I have met the most wonderful guy in the world.. His name is John. We are getting married on July 29. I am so looking forward to spending ym life with him. He brings out the best in me and is everything I have been searching for. we have so much fun together, whether its going out dancing or stayiongin and watching a movie. John I love you.

This is a level of stupidity and immaturity that I cannot even comprehend.

Such naïveté
will only bring heartache.

Jim was the person I loved the most in this world up until a week ago. We broke up a month a ago (and that's on *his* version of the timeline).

Keep in mind that Jim is almost *43* and has three kids to consider. He met John, who is 24, a month ago in a local shop.

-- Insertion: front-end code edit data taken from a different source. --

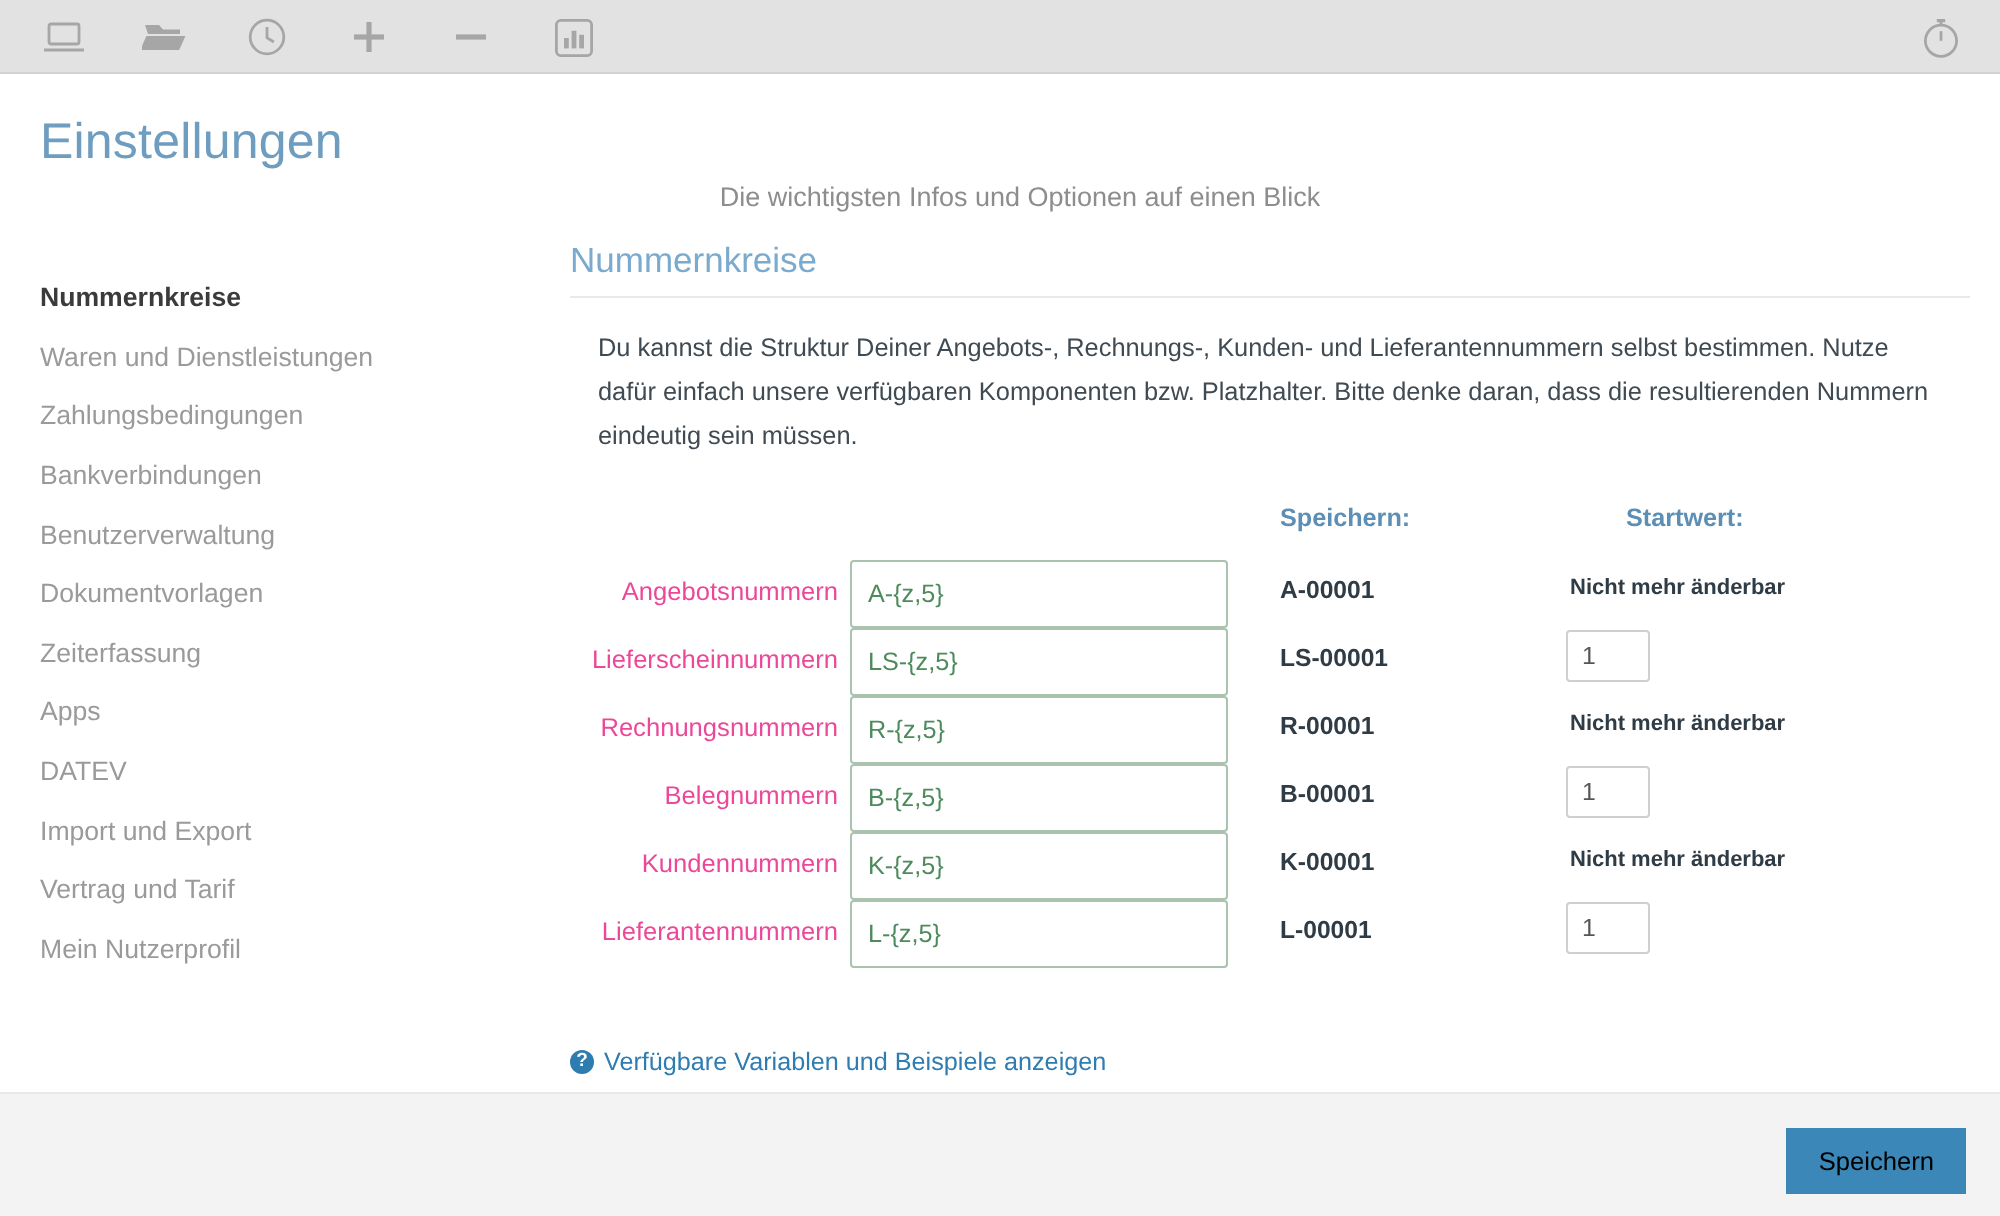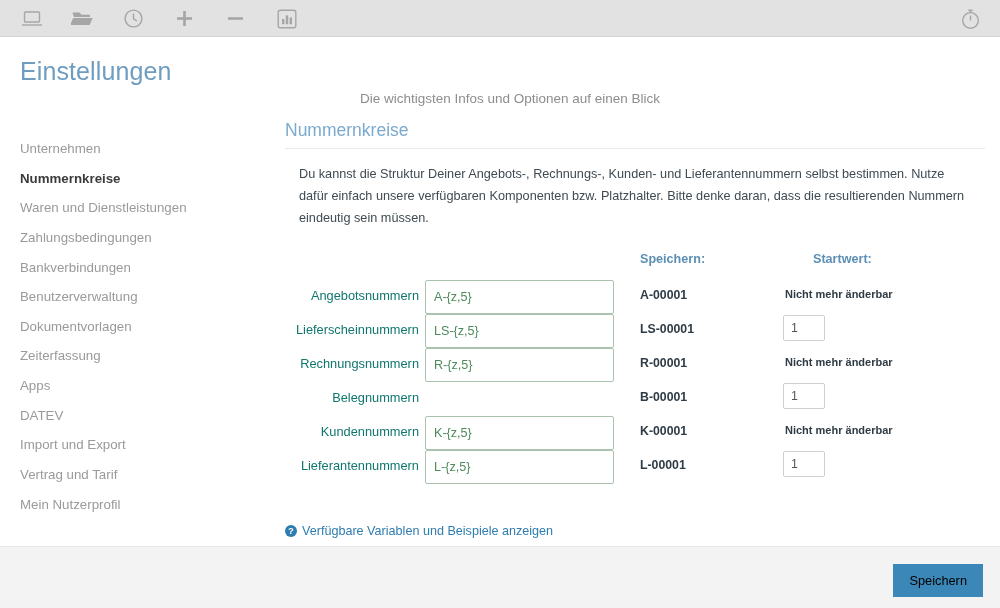--- a/index.html
+++ b/index.html
@@ -221,7 +221,6 @@
   <div class="body-wrap">
 
     <nav class="sidebar" id="sidebar">
-        <div class="side-item">Unternehmen</div>
         <div class="side-item active">Nummernkreise</div>
         <div class="side-item">Waren und Dienstleistungen</div>
         <div class="side-item">Zahlungsbedingungen</div>

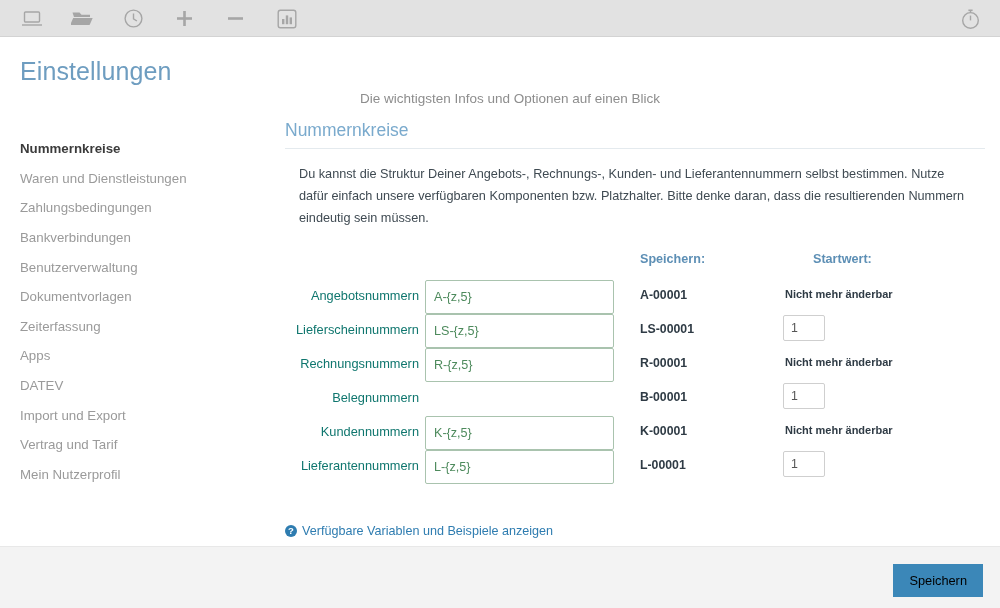--- a/index.html
+++ b/index.html
@@ -80,7 +80,7 @@
   .frow-label {
     position: absolute; right: 566px; top: 8px;
     width: 230px; text-align: right;
-    font-size: 12.8px; color: #0f766e;
+    font-size: 12.8px; color: #ec4899;
     white-space: nowrap;
   }
   .frow-input {

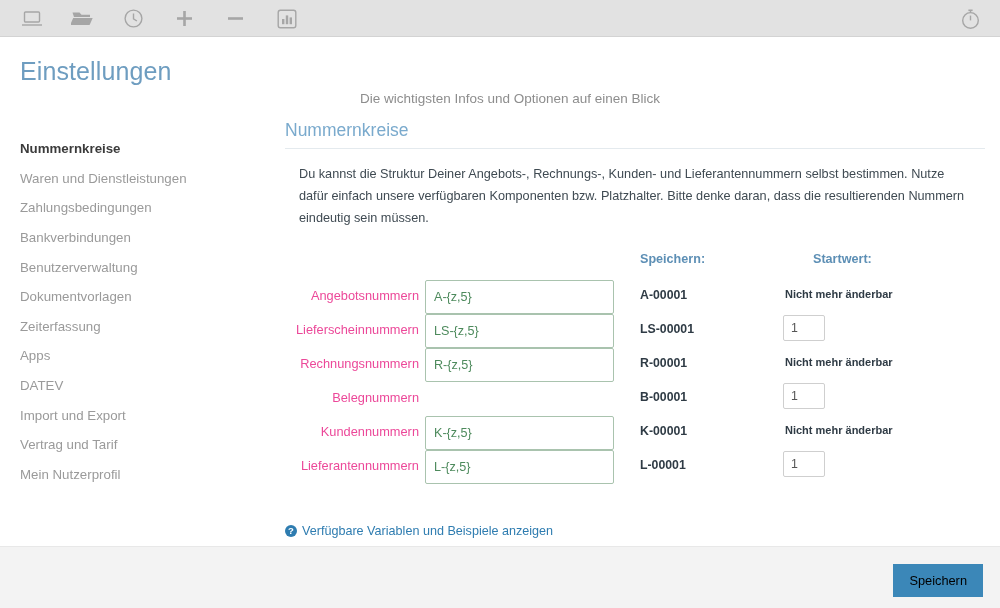--- a/index.html
+++ b/index.html
@@ -266,6 +266,7 @@
           </div>
           <div class="frow">
             <div class="frow-label">Belegnummern</div>
+            <input class="frow-input" type="text" value="B-{z,5}" style="">
             <div class="frow-preview">B-00001</div>
             <input class="frow-start-input" type="text" value="1" style="">
           </div>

I am not sure who to feel more sorry for at this point ... Jim or John.

The mind boggles ...

The title of this entry on his blog is titled "MY PARTNER".

Your what? Who?

Richard

==

ADDENDUM I - After having time (12 hours at work!) to mentally process this 'announcement', I have come to see it as a blessing and end point ... and I am moving on. Jim is NOT my problem any longer and is NOT someone who deserves my attention. I am embarrassed that I could have loved someone so clueless about genuine love & commitment ... someone who could say and do such foolish things with a new 'boyfriend'. Convenience, youth, simplicity and opportunity does not make John "the one". The most hurtful angle of all this is that his frantically rushed relationship & desperate 'engagement' to this kid makes a mockery of *our* relationship. Jim never deserved me and he still does not deserve a person of my calibre. I do sincerely hope Jim finds real love but first he must learn to recognise it, develop the patience to wait for it and find the strength of character to stay around & work at it.

ADDENDUM II - Someone who knows Jim and the details of our situation offered me some wise words. The following is a snippet of that helpful message.
- As complicated as things are with Jim's life, it really is just quite this simple: You are a casualty of *his* chaos. He has pretty much lived a double life since he married the mother of his children. He has always done everything he could to hide the truth, no matter what it is, in an effort to be accepted and liked by the people around him. The truth always catches up to the masquerade and then EVERYONE gets hurt all at once. This pattern is difficult for him to break. Deep down inside you and I and everyone else know that Jim is a good person, but he's got your heart all ensnared in the tangled web he has woven. Whatever lessons he needs to learn about being honest with himself and others, he'll eventually learn. And I think the lesson you have probably learned here is to listen to you "inner voice". You know, the one that kept telling you something wasn't right and that you suspected lies and deception.

1 comment:

Anonymous said...

I can't believe no one ever posted anything about this. Besides your pain, this was one of the funniest things I ever read, mainly your Ex!

I hope you can look back with laughter!